Stop definitivo per il calcio sul fisco. E’ quello arrivato dal governo, che nella serata di ieri ha depositato il pacchetto di emendamenti riformulati al Dl Aiuti quater in commissione Bilancio del Senato.
Compreso quello sul superbonus, ma senza il pacchetto salva-calcio. Lo ha riferito il ministro per i Rapporti con il Parlamento, Luca Ciriani. L’emendamento proposto prevedeva rateizzazione delle tasse non pagate da parte delle società sportive ed era stato riformulato accogliendo in parte le indicazioni del governo. Tuttavia, la proposta non è stata inserita nel fascicolo degli emendamenti depositato dall’esecutivo e che verrà sottoposto oggi alla votazione.
Il nuovo testo prevedeva che le tasse e i contributi sospesi nel biennio colpito dall’emergenza Coronavirus potessero essere versati integralmente il 22 dicembre oppure in 60 rate di pari importo spalmate su cinque anni, a fronte del pagamento di una mora del 3%. La nuova norma imponeva poi il versamento di tre rate entro sette giorni dall’entrata in vigore della legge di conversione del dl Aiuti Quater.
Il governo e il ministro dello Sport Andrea Abodi, da parte loro, hanno sempre opposto ragioni di opportunità (oltre che di copertura finanziaria): l’opinione pubblica non avrebbe capito l’aiuto a club che spendono milioni per i calciatori tra cartellini e stipendi. Resta quindi da pagare quasi mezzo miliardo di tasse, con i club di Serie A inevitabilmente tra i più indebitati con il fisco.
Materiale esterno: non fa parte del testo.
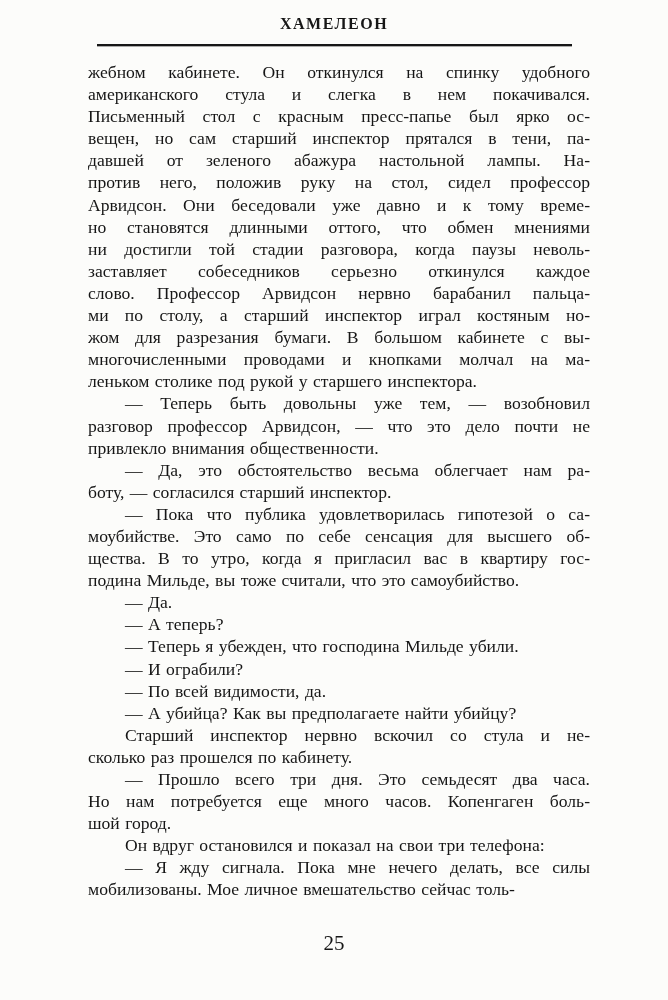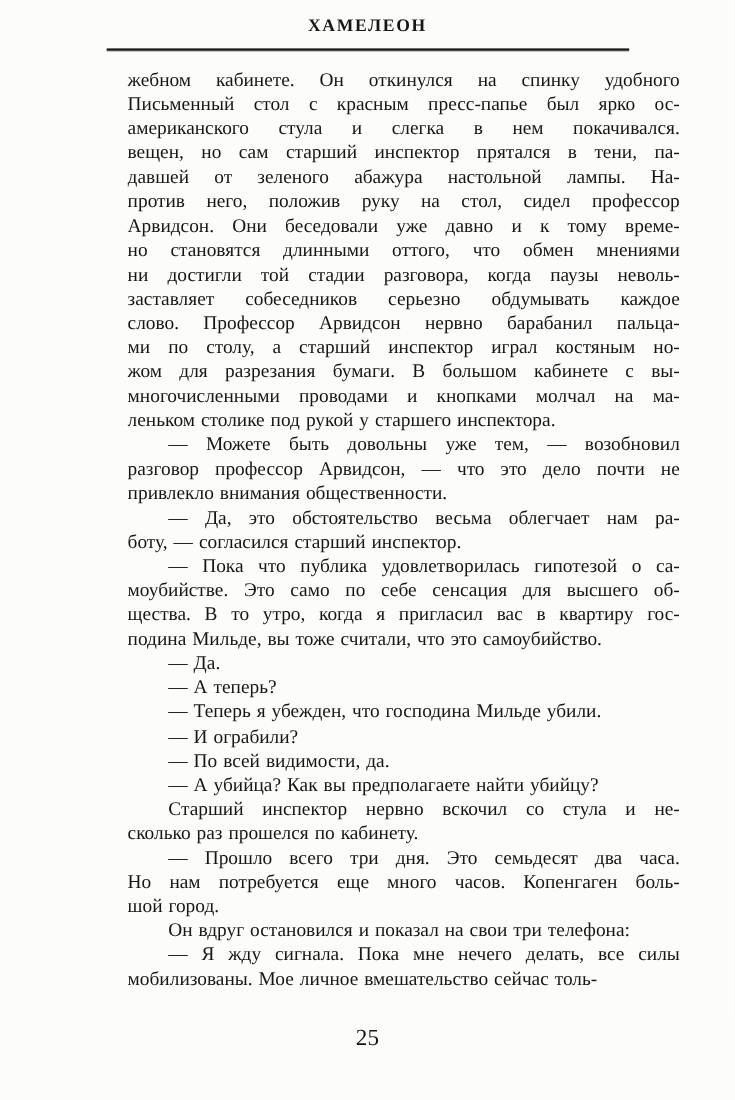"жебном кабинете. Он откинулся на" .body-text { margin-left: 28px -> none }
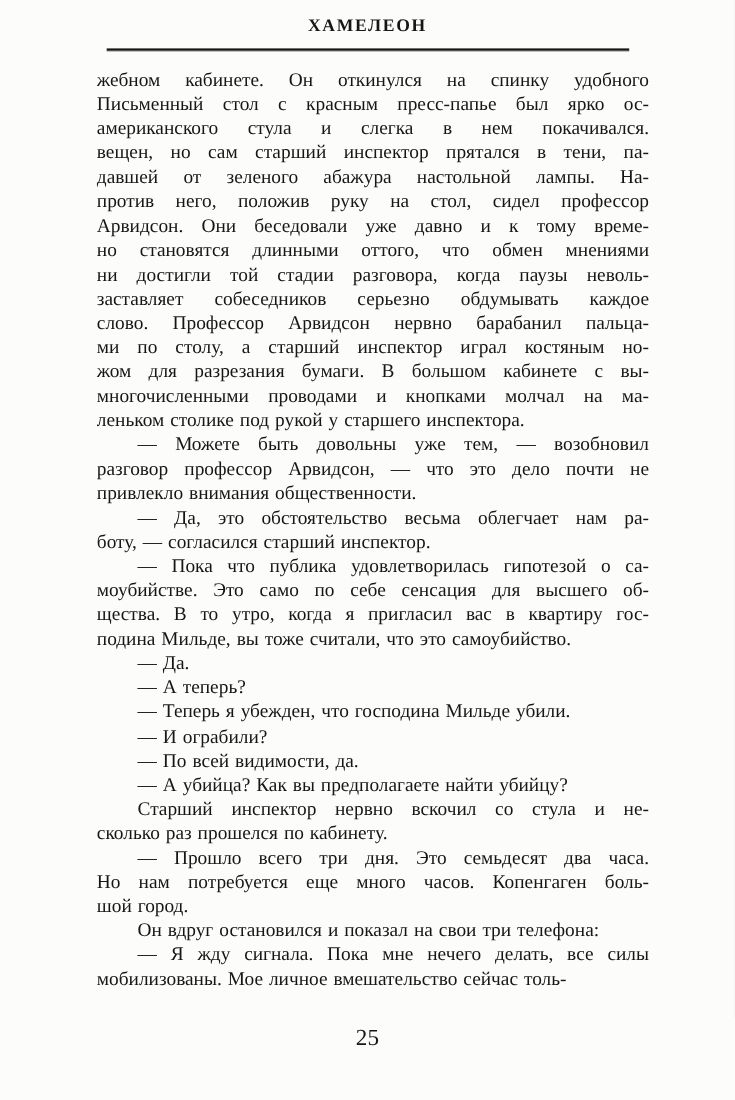"Письменный стол с красным пресс-папье" div.line { order: before "американского стула и слегка в" -> after "американского стула и слегка в" }
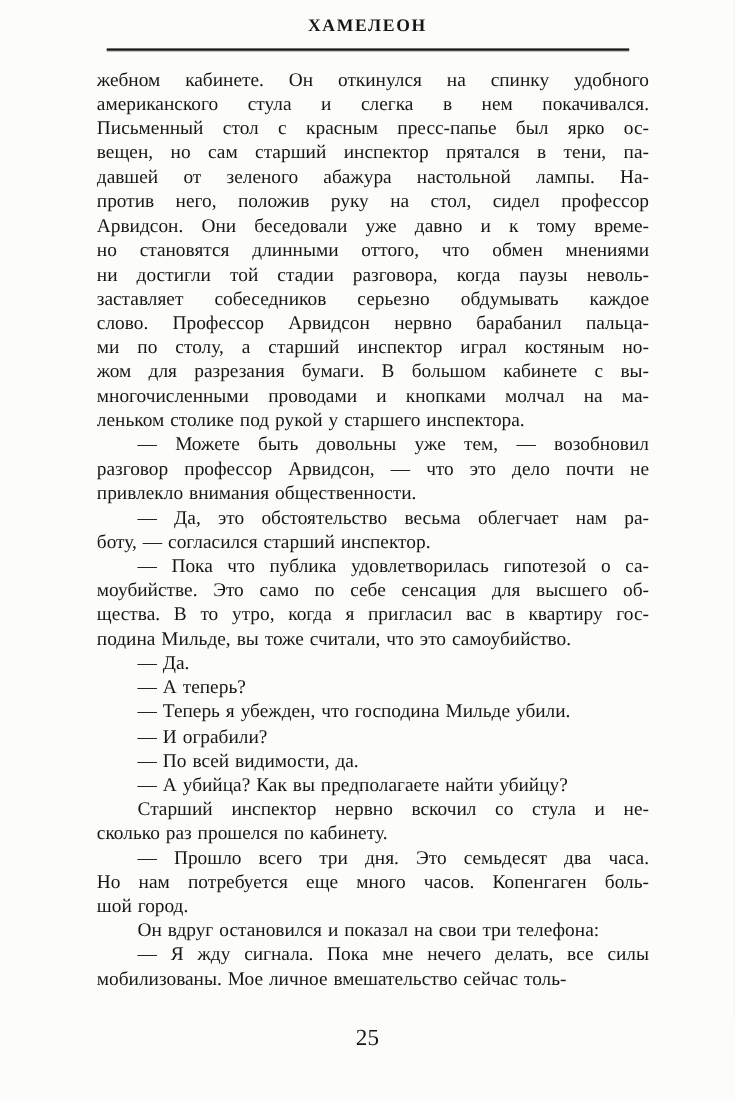"заставляет собеседников серьезно" div.line { text: обдумывать -> откинулся }
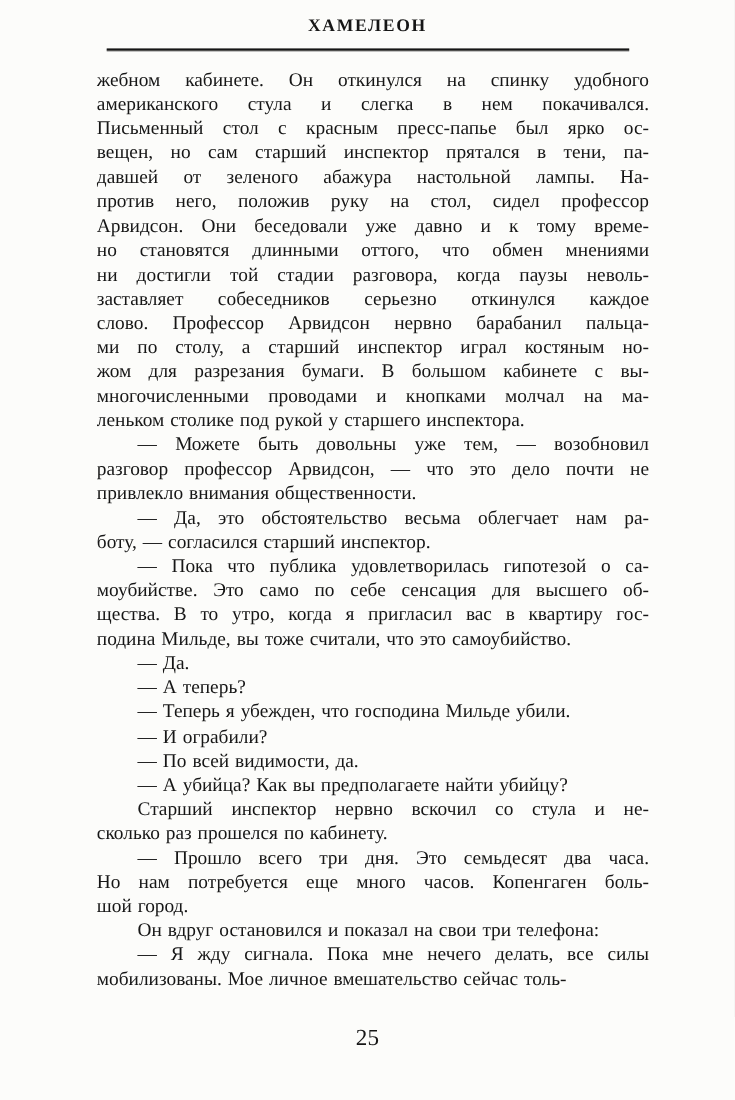"— Можете быть довольны уже" div.line { text: Можете -> Теперь }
Calcio e finanza.
- Inter – 50 milioni di euro
- Lazio – 40 milioni di euro
- Roma – 38 milioni di euro
- Juventus – 30 milioni di euro
- Napoli – 25 milioni di euro
- Fiorentina – 15 milioni di euro
- Milan – 10 milioni di euro
Sarebbe interessante vedere invece tutta la galassia di società sportive pseudo-professionistiche (che in realtà per dimensione sarebbero amatoriali) quanti deve al fisco in arretrato causa COVID, premesso poi che la maggior parte di queste società fattura principalmente con incassi derivanti dal botteghino (quindi nel periodo COVID e post-COVID non avranno incassato manco una nocciolina).
Questo tanto per far capire quanto in Italia sia assurdo i calciatori —veramente— professionisti siano equiparati ai lavoratori dipendenti per cui le società debbano versargli i contributi, anziché siano loro stessi a farlo in forma autonoma.
Ma i conti nostri non erano i migliori?